Pfizer, facing a string of patent expirations and slow earnings growth, plans to cut $2 billion from its costs and to overhaul the way it markets drugs to doctors, the Wall Street Journal reported today.
The planned reorganization is also expected to include a redeployment of about $2 billion of Pfizer’s resources into more productive areas, the newspaper said.
Citing “people familiar with the company’s evolving strategy,” the Journal said Pfizer is not planning widespread layoffs, particularly among its U.S. force of 11,000 sales representatives, although there could be some cuts through attrition.
Most of the cuts under consideration would target administrative and support functions throughout the company’s operations.
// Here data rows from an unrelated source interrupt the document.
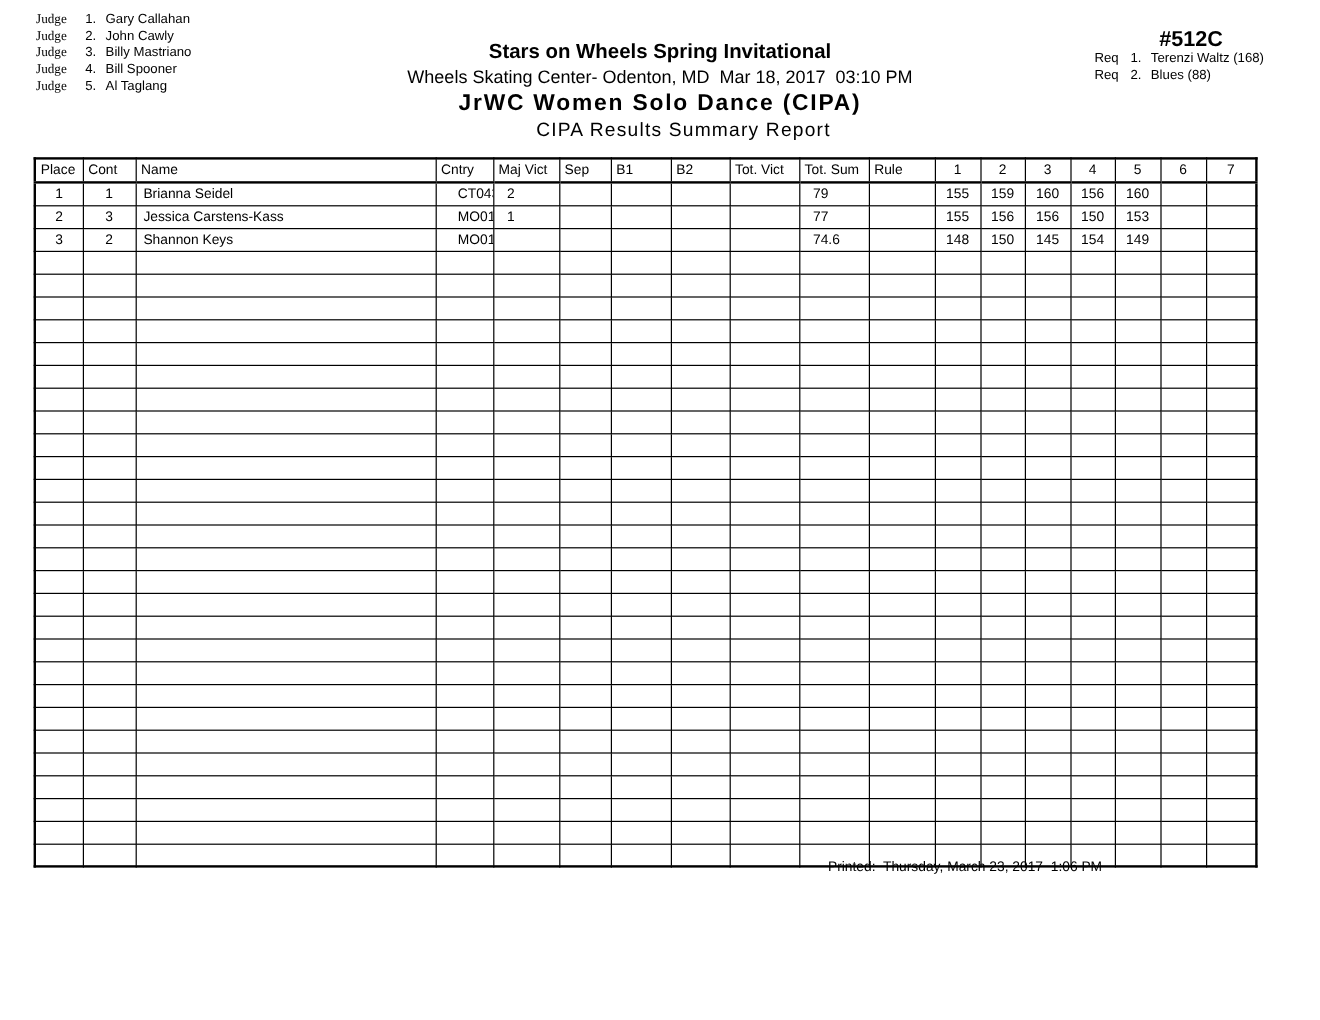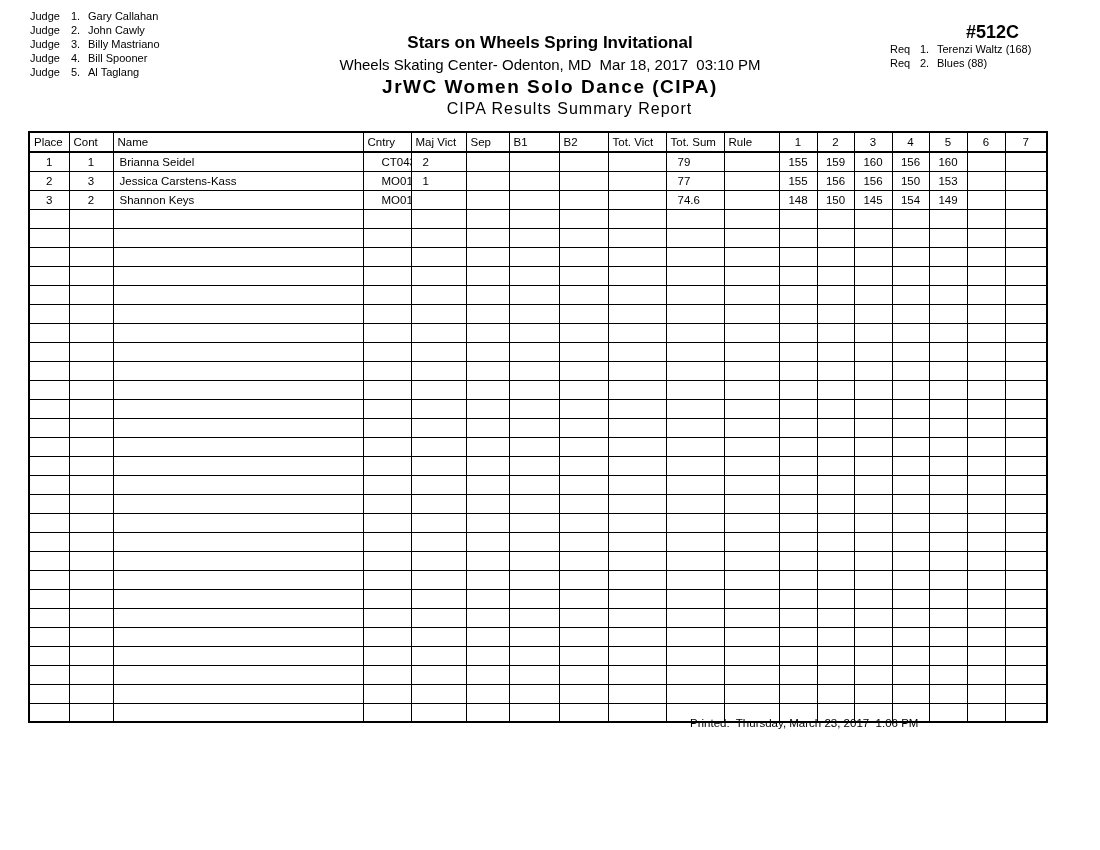--- a/index.html
+++ b/index.html
@@ -15,7 +15,7 @@
   
   .judges { position: absolute; left: 30px; top: 9px; font-size: 11px; line-height: 14px; }
   .judge-line { display: flex; white-space: pre; }
-  .judge-prefix { width: 41px; }
+  .judge-prefix { width: 41px; font-family: Liberation Serif, serif; }
   .judge-num { width: 17px; }
 
   

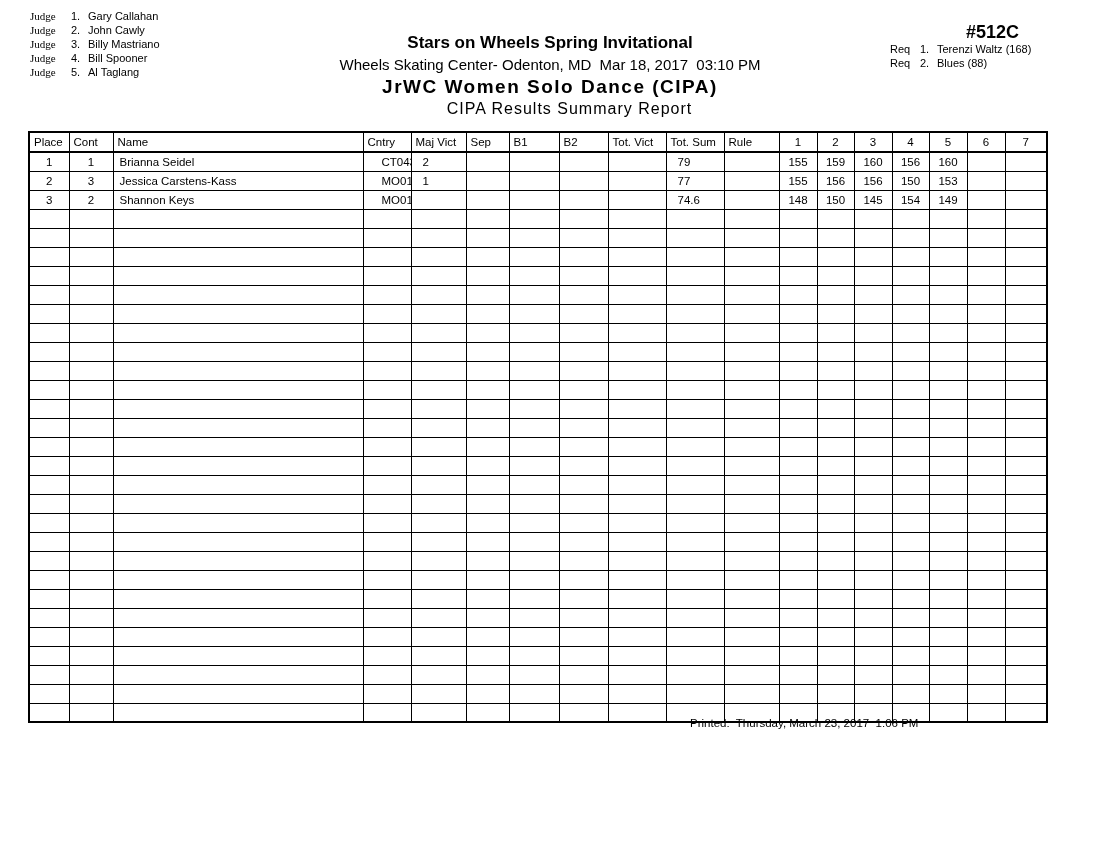--- a/index.html
+++ b/index.html
@@ -29,7 +29,7 @@
   .right-header { position: absolute; left: 890px; top: 22px; width: 205px; }
   .event-number { font-size: 18px; font-weight: bold; text-align: center; line-height: 20px; }
   .req-line { display: flex; font-size: 11px; line-height: 14px; white-space: pre; }
-  .req-prefix { width: 30px; }
+  .req-prefix { width: 30px; margin-left: 22px; }
   .req-num { width: 17px; }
However, if the FDA recommends restriction on COX-2 drugs next week, the outlook for Celebrex and Bextra could be further darkened and lead Pfizer to reduce costs more deeply.
In recent weeks, Pfizer has sought to reassure sales managers and reps about their future.
During a meeting last month, they were told the domestic sales force would stay intact.
And in a letter to employees last month, signed by Pfizer executive vice president Karen Katen and chief financial officer David Shedlarz, the company stressed, “This is not an exercise to reduce head count. This is a project to knock down inefficient silos throughout the company and to put our best talent to use.”
Pfizer has stared to feel the pain of patent expirations on some of its biggest sellers.
Last year, antifungal Diflucan and epilepsy and pain medicine Neurontin lost patent protection. Antibiotic Zithromax, another blockbuster, loses patent protection late this year. All told, products with about $14 billion in revenue will face generic competition by 2006.